Copy out, from the data, each line containing the string "Question".
+ + +
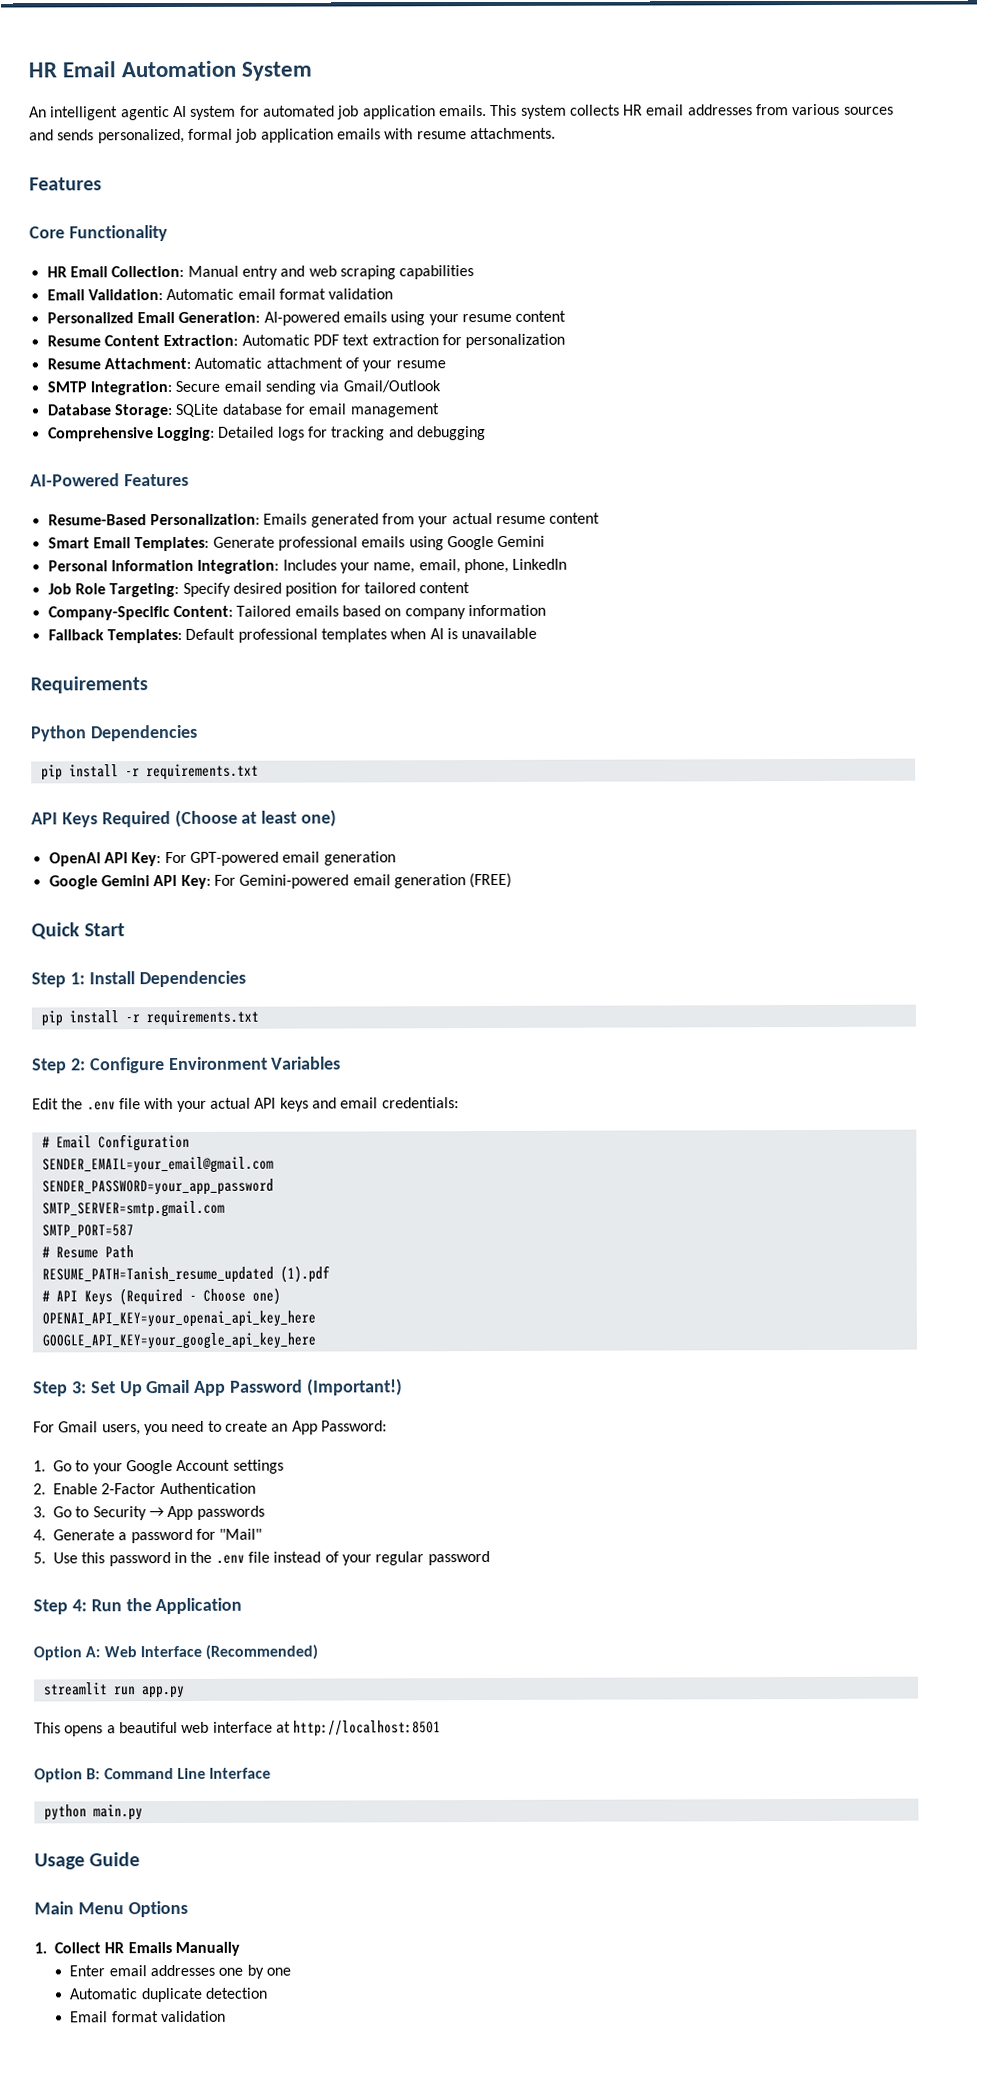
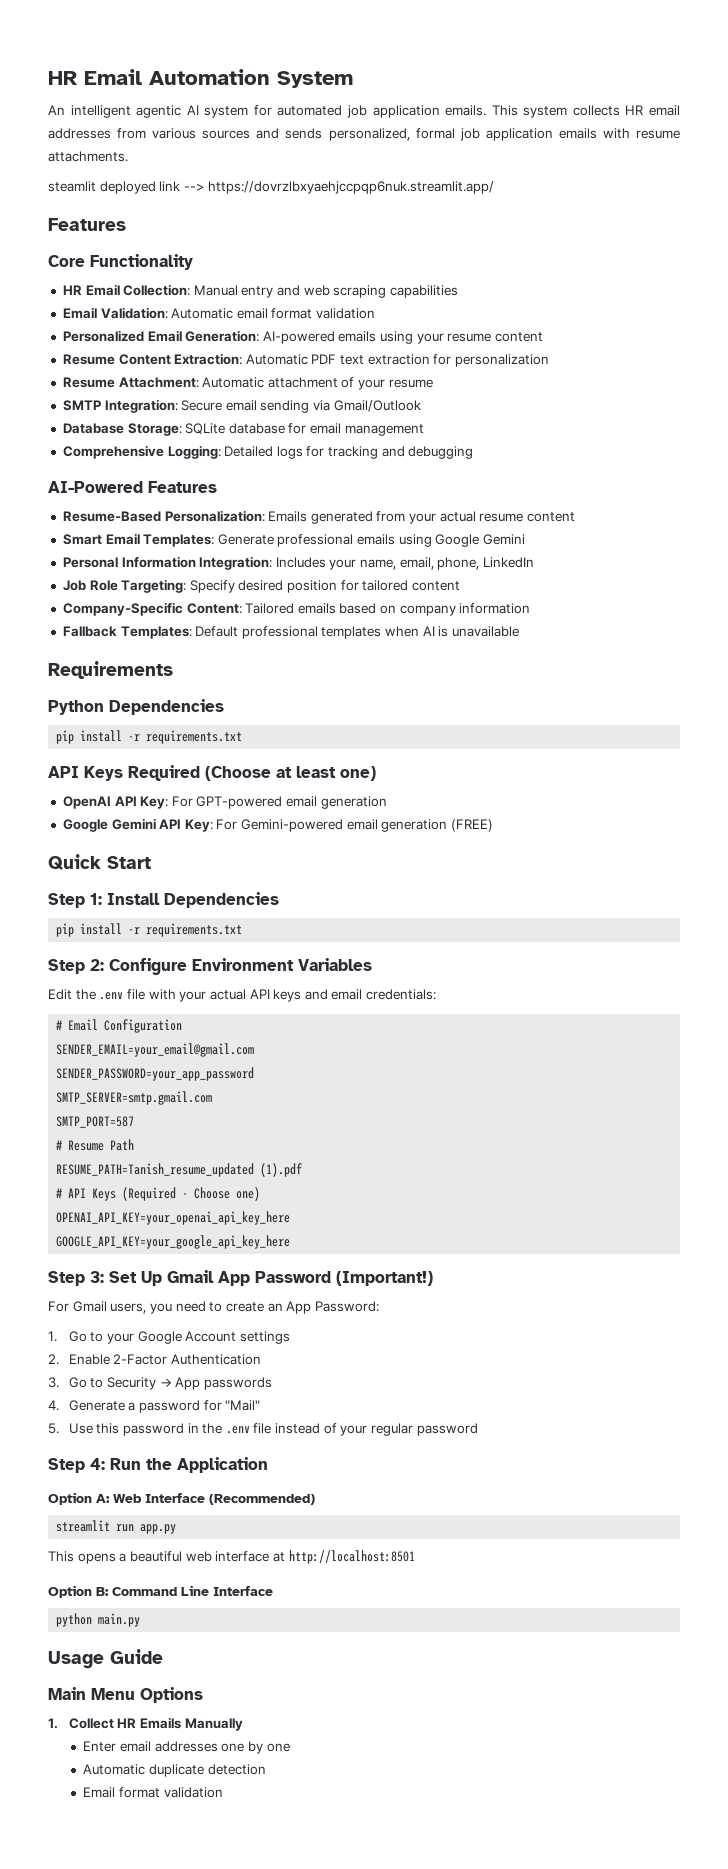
+ steamlit deployed link --> https://dovrzlbxyaehjccpqp6nuk.streamlit.app/

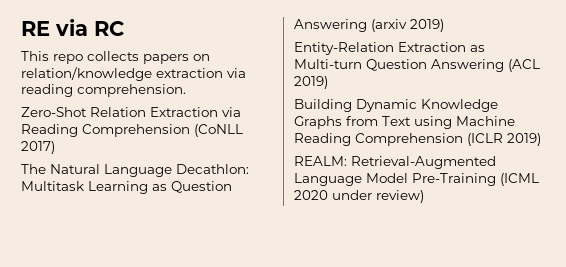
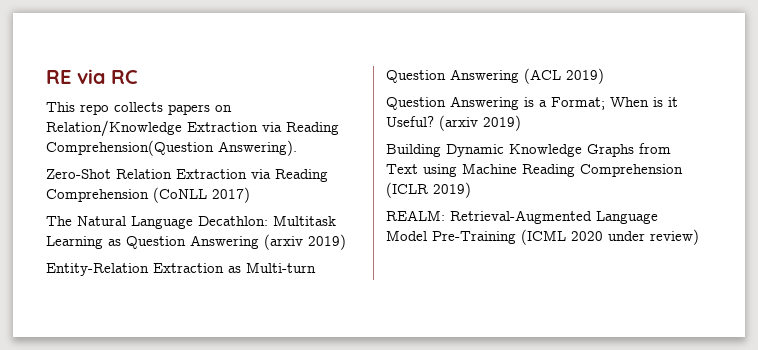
- This repo collects papers on relation/knowledge extraction via reading comprehension.
+ This repo collects papers on Relation/Knowledge Extraction via Reading Comprehension(Question Answering).
+ Question Answering is a Format; When is it Useful? (arxiv 2019)

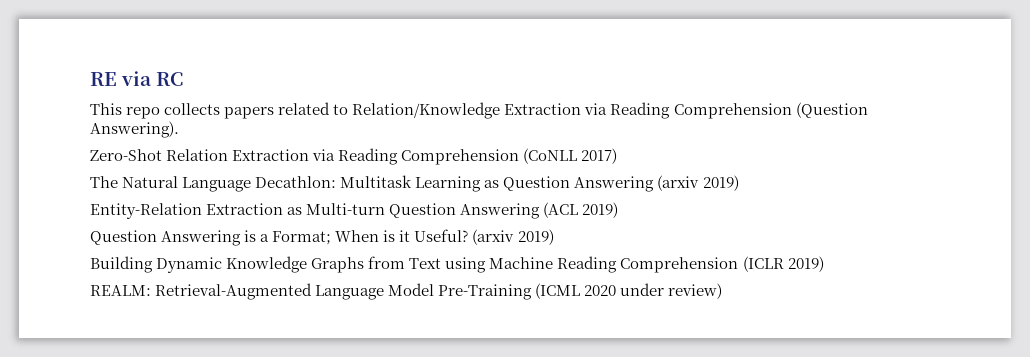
- This repo collects papers on Relation/Knowledge Extraction via Reading Comprehension(Question Answering).
+ This repo collects papers related to Relation/Knowledge Extraction via Reading Comprehension (Question Answering).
+ + +
= TASK ANSWER =
+ This repo collects papers on Relation/Knowledge Extraction via Reading Comprehension(Question Answering).
+ Question Answering is a Format; When is it Useful? (arxiv 2019)
- This repo collects papers on Relation/Knowledge Extraction via Reading Comprehension(Question Answering).
+ This repo collects papers related to Relation/Knowledge Extraction via Reading Comprehension (Question Answering).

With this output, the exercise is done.